The United Nations Office on Drugs and Crime - Regional Office for Central America and the Caribbean in Panama (UNODC-ROPAN) provided the training, with funding from the British Embassy in Guatemala in the framework of strengthening the areas of security and justice under the new administration of President Jimmy Morales.
Officials of the Ministry of Interior, the Public Prosecutor’s Office, the Judicial Branch, The National Institute of Forensic Sciences, and the National Civil Police, amongst others, addressed specific themes, such as the identification and elimination of active ingredients abandoned by pharmaceutical industries that, due to their adverse effects, are salvaged for use in substances of abuse.

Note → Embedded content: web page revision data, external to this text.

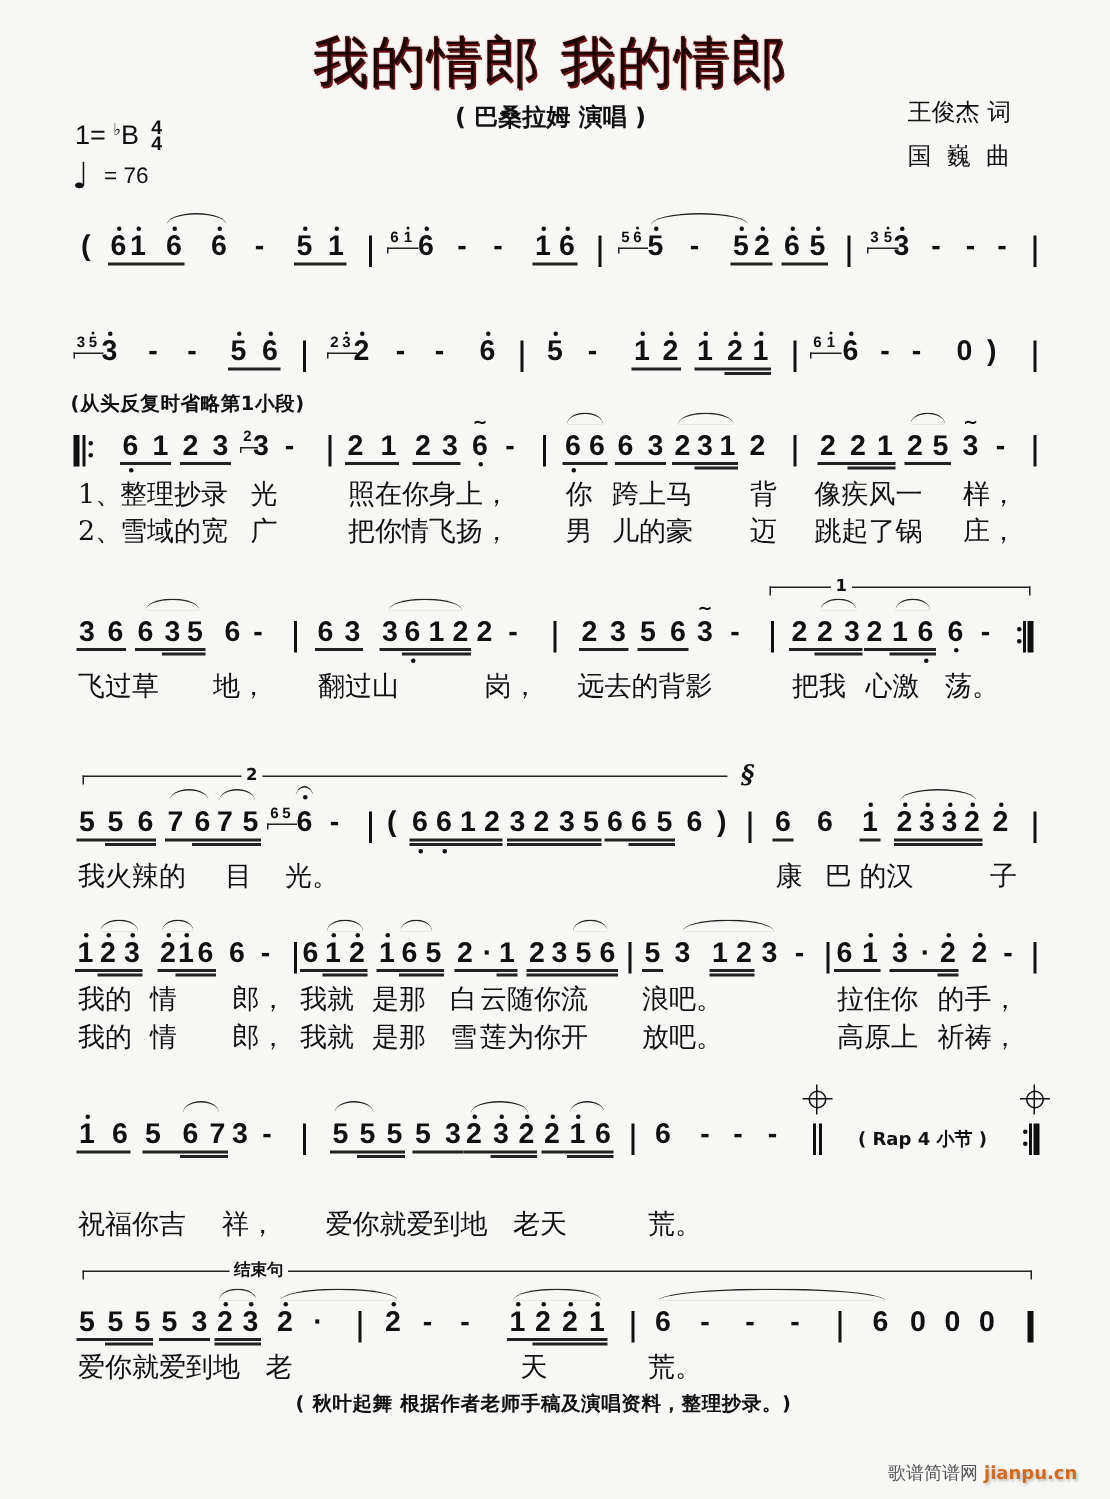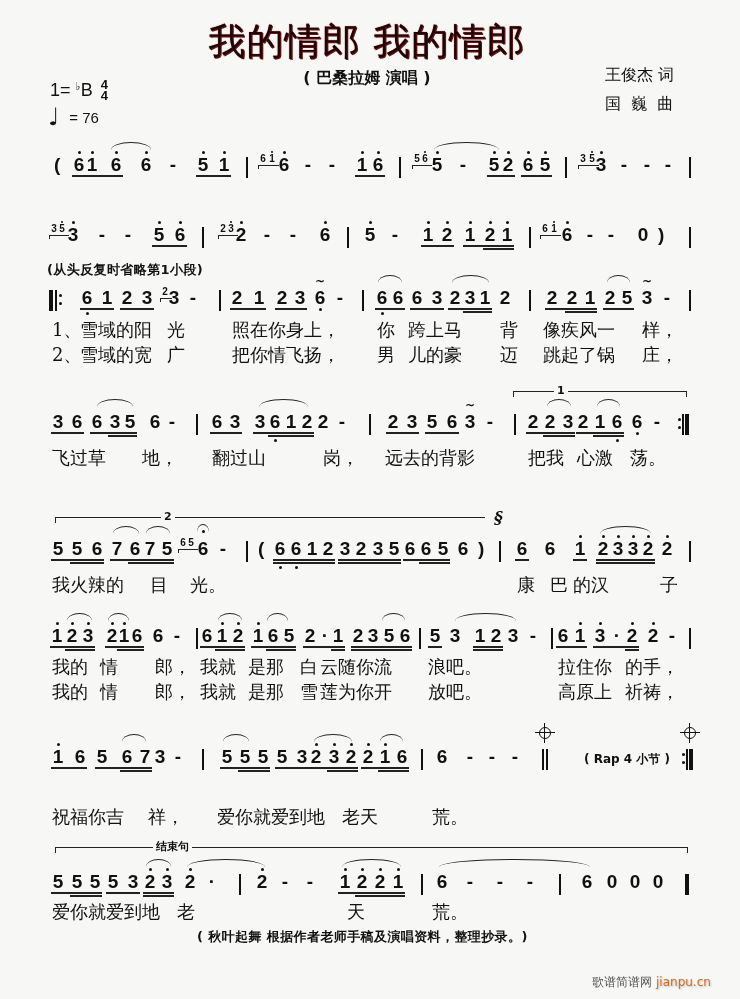--- a/index.html
+++ b/index.html
@@ -32,21 +32,21 @@
   .coda { position:absolute; width:10px; height:10px; margin-left:-6.5px; margin-top:-6.5px; border:1.5px solid #111; border-radius:50%; }
   .coda::before { content:""; position:absolute; left:4px; top:-5px; width:1.5px; height:20px; background:#111; }
   .coda::after { content:""; position:absolute; left:-5px; top:4px; width:20px; height:1.5px; background:#111; }
   .segno { position:absolute; margin-left:-6px; margin-top:-10px; font:bold italic 17px "DejaVu Serif", serif; line-height:20px; }
 
   .lyr { position:absolute; left:0; width:740px; height:22px; }
   .ly { position:absolute; top:0; line-height:22px; font-family:"DejaVu Serif", serif; font-size:18px; white-space:pre; color:#111; }
   .anno { position:absolute; font:bold 13px "DejaVu Sans", sans-serif; line-height:16px; white-space:pre; letter-spacing:0.4px; }
   .wm { position:absolute; left:592px; top:974px; font-size:12px; line-height:16px; white-space:nowrap; }
   .wm .cn { color:#555; font-family:"DejaVu Serif", serif; }
-  .wm .url { color:#d2691e; font-family:"DejaVu Sans", sans-serif; font-weight:normal; text-shadow:1px 1px 2px #bbb; margin-left:4px; }
+  .wm .url { color:#d2691e; font-family:"DejaVu Sans", sans-serif; font-weight:bold; text-shadow:1px 1px 2px #bbb; margin-left:4px; }
 </style>
 </head>
 <body>
 
 <div class="sheet">
 
   <div class="title">我的情郎 我的情郎</div>
   <div class="performer">( 巴桑拉姆 演唱 )</div>
   <div class="credit" style="top:65px">王俊杰 词</div>
   <div class="credit" style="top:94px">国  巍  曲</div>
@@ -239,21 +239,21 @@
       <span class="nt" style="left: 627px;">5</span>
       <span class="ul" style="left: 603px; top: 9px; width: 31px;"></span>
       <span class="slur" style="left: 607px; width: 23px;"></span>
       <span class="nt" style="left: 647px;">3</span>
       <span class="tr" style="left: 647px;">~</span>
       <span class="nt" style="left: 667px;">-</span>
       <span class="bar" style="left: 690px;"></span>
     </div>
   <div class="lyr" style="top:319px">
       <span class="ly" style="left: 52px;">1、</span>
-      <span class="ly" style="left: 80px;">雪域的阳</span>
+      <span class="ly" style="left: 80px;">整理抄录</span>
       <span class="ly" style="left: 167px;">光</span>
       <span class="ly" style="left: 232px;">照在你身上，</span>
       <span class="ly" style="left: 377px;">你</span>
       <span class="ly" style="left: 408px;">跨上马</span>
       <span class="ly" style="left: 500px;">背</span>
       <span class="ly" style="left: 543px;">像疾风一</span>
       <span class="ly" style="left: 642px;">样，</span>
     </div>
   <div class="lyr" style="top:344px">
       <span class="ly" style="left: 52px;">2、</span>
@@ -559,21 +559,21 @@
       <span class="ul" style="left: 378px; top: 12px; width: 31px;"></span>
       <span class="slur" style="left: 380px; width: 23px;"></span>
       <span class="bar" style="left: 422px;"></span>
       <span class="nt" style="left: 442px;">6</span>
       <span class="nt" style="left: 470px;">-</span>
       <span class="nt" style="left: 492px;">-</span>
       <span class="nt" style="left: 515px;">-</span>
       <span class="bar" style="left: 543px;"></span>
       <span class="bar" style="left: 547px;"></span>
       <span class="coda" style="left: 545px; top: -25px;"></span>
-      <span class="tx small" style="left: 584px;">( Rap 4 小节 )</span>
+      <span class="tx small" style="left: 572px;">( Rap 4 小节 )</span>
       <span class="dot" style="left: 683px; top: -5px;"></span>
       <span class="dot" style="left: 683px; top: 3px;"></span>
       <span class="bar" style="left: 687px;"></span>
       <span class="bar thick" style="left: 691px;"></span>
       <span class="coda" style="left: 690px; top: -25px;"></span>
     </div>
   <div class="lyr" style="top:806px">
       <span class="ly" style="left: 52px;">祝福你吉</span>
       <span class="ly" style="left: 148px;">祥，</span>
       <span class="ly" style="left: 217px;">爱你就爱到地</span>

They also touched on the investigation, prosecution and adjudication of criminal cases involving the diversion of illegal chemical precursors; which are the same used in the manufacturing of synthetic drugs in clandestine laboratories and distributed illegally in developed countries in the form of tablets, capsules, powders or liquids.
It is expected that the training will result in the formulation of policies in the medium and long term, within the technical, legal and environmental areas related to managing these potentially dangerous substances.
To mark the UK involvement in this initiative, British Ambassador to Guatemala, Thomas Carter, said:
Drug abuse has a devastating effect on the health, welfare and quality of life of many people, especially young people, in the UK and other developed countries. In countries like Guatemala, manufacturing or marketing these drugs impact on the high levels of violence and deaths of innocents. Britain is globally committed to restrict the supply of drugs and to identify and prosecute those involved in the trade of illicit substances. We want to work with the government of President Jimmy Morales in this regard.